Web interface edit records:
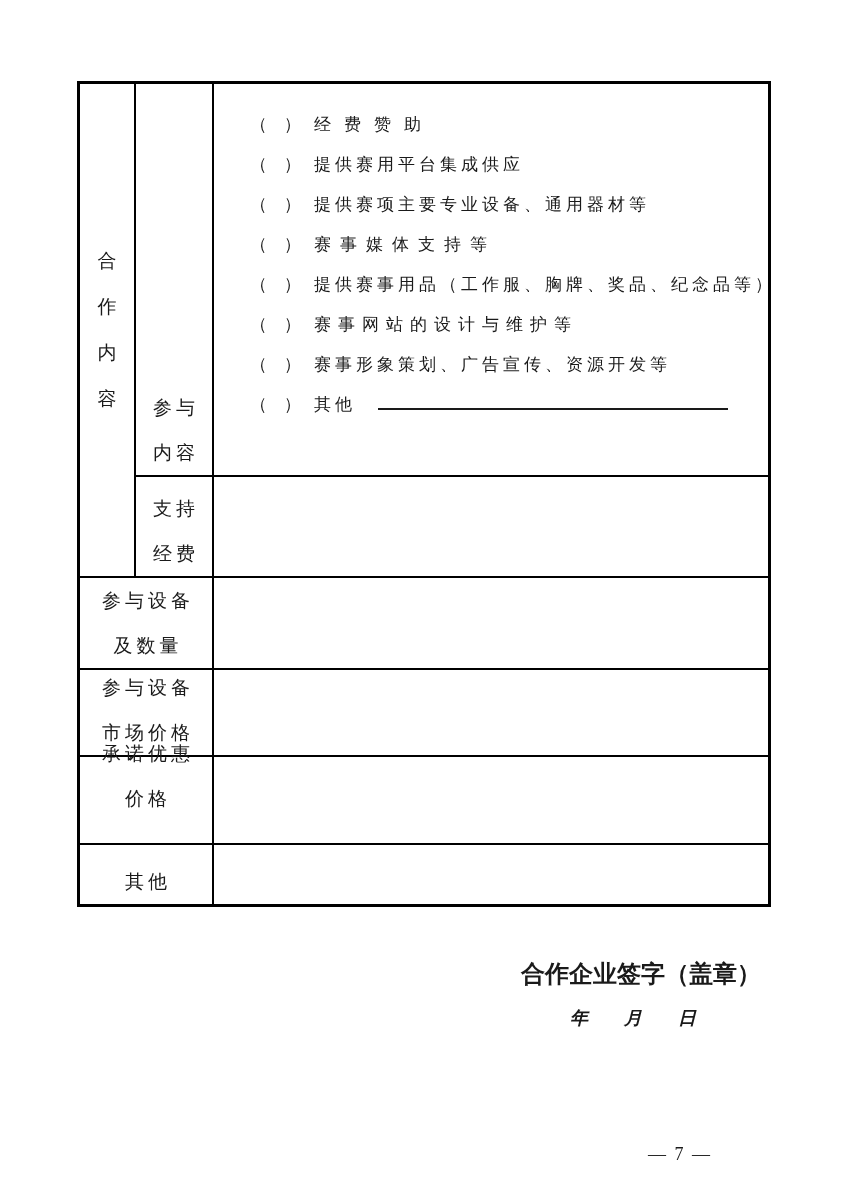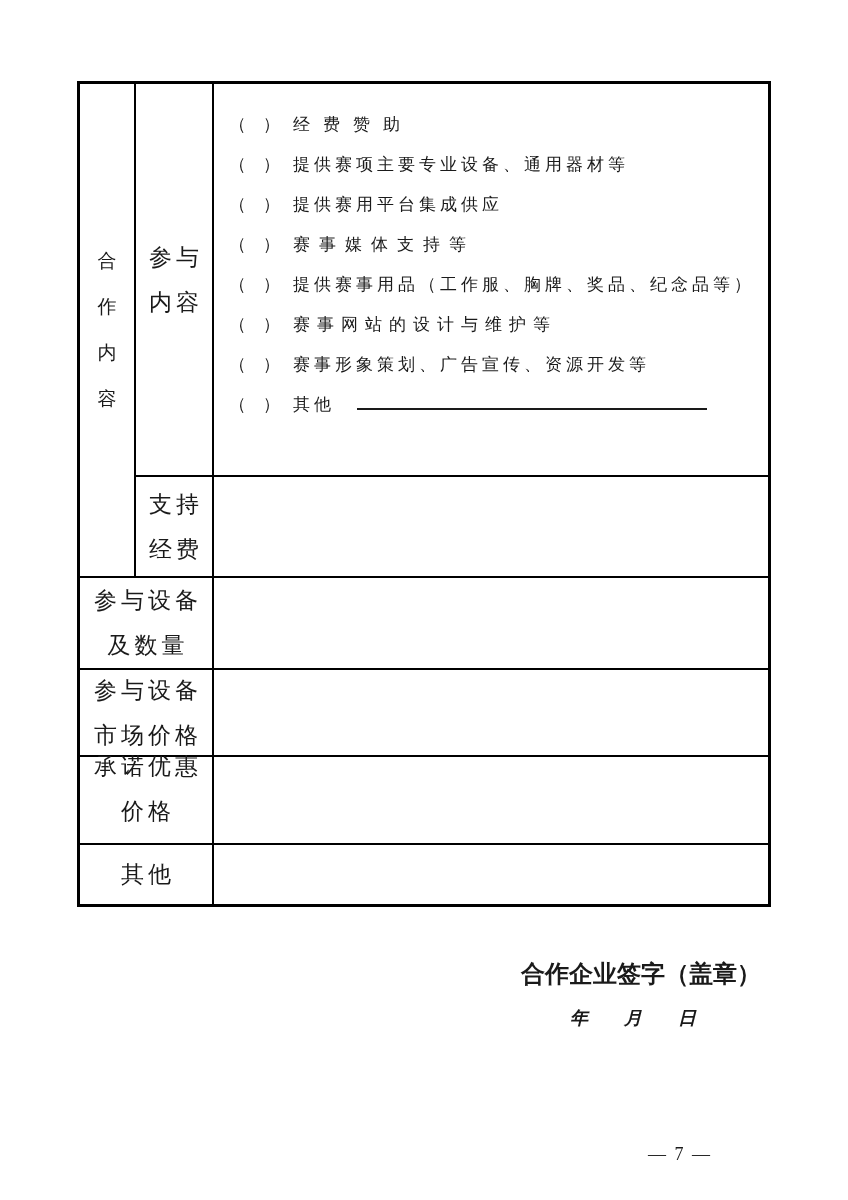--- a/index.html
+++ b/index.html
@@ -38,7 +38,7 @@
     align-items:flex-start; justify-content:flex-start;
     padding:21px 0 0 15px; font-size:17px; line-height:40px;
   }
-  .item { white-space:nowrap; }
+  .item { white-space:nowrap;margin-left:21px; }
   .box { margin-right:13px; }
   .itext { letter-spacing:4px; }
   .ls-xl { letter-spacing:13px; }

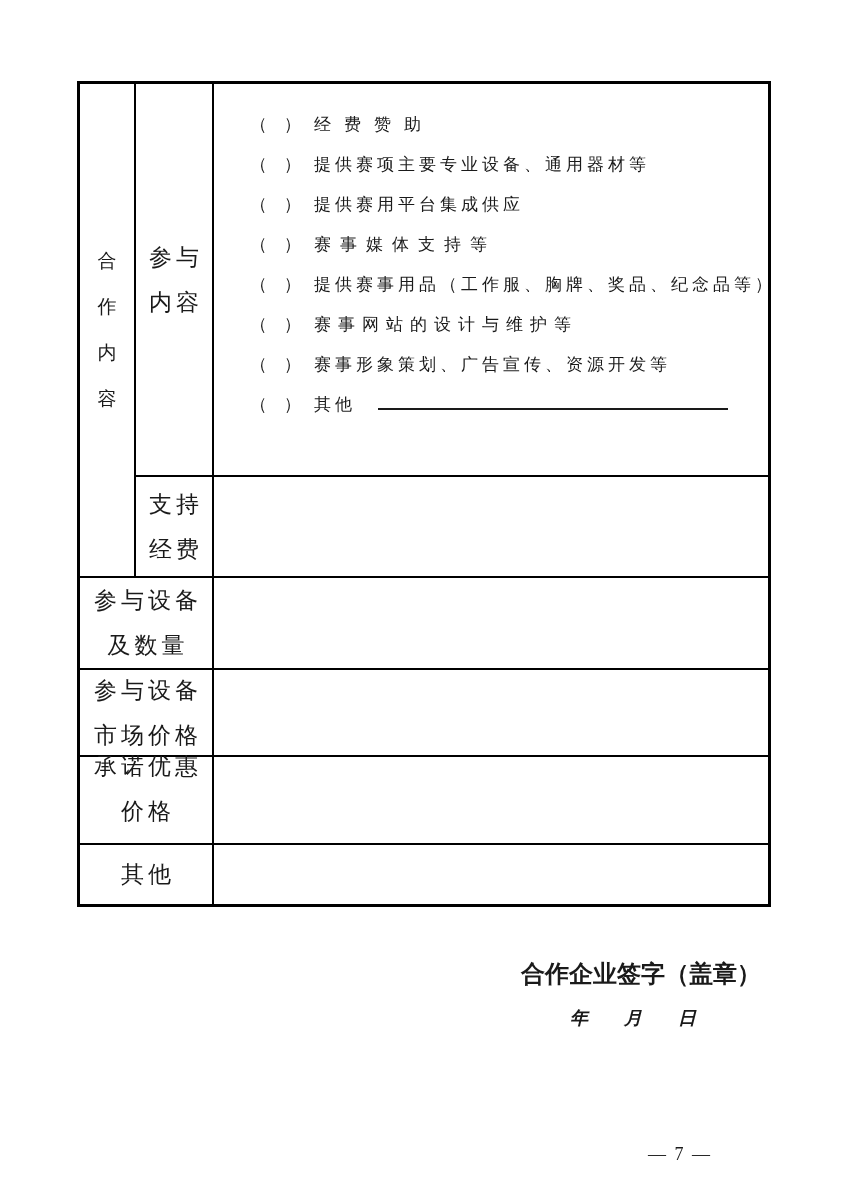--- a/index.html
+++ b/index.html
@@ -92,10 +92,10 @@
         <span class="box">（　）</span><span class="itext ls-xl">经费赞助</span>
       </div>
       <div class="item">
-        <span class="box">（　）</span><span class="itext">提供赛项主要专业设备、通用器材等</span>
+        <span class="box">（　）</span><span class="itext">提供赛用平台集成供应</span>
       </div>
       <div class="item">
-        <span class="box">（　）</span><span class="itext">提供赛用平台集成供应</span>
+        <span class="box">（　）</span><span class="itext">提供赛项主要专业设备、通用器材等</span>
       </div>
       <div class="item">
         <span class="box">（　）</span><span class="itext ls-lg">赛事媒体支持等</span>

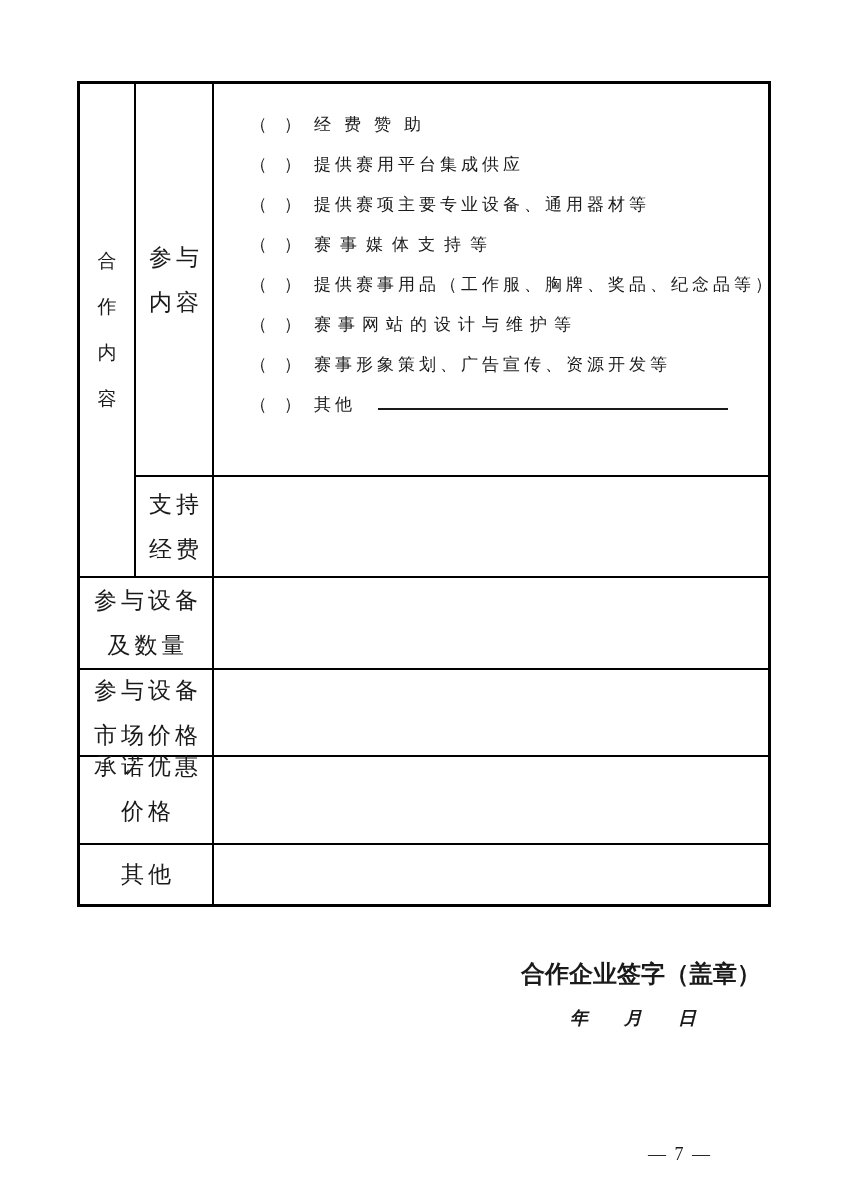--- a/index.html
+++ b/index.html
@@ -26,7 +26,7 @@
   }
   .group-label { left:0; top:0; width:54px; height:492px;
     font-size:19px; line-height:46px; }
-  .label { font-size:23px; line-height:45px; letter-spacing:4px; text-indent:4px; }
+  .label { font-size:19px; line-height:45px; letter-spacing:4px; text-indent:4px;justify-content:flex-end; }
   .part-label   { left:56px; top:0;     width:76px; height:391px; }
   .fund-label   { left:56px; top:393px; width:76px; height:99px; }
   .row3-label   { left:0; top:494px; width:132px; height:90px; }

▸ **TASK REQUIREMENTS**: Check each line of the data above for the string "itext", and copy the ones that have it.

▸ **COMPLETED EXERCISE**:
   .itext { letter-spacing:4px; }
         <span class="box">（　）</span><span class="itext ls-xl">经费赞助</span>
-        <span class="box">（　）</span><span class="itext">提供赛项主要专业设备、通用器材等</span>
+        <span class="box">（　）</span><span class="itext">提供赛用平台集成供应</span>
-        <span class="box">（　）</span><span class="itext">提供赛用平台集成供应</span>
+        <span class="box">（　）</span><span class="itext">提供赛项主要专业设备、通用器材等</span>
         <span class="box">（　）</span><span class="itext ls-lg">赛事媒体支持等</span>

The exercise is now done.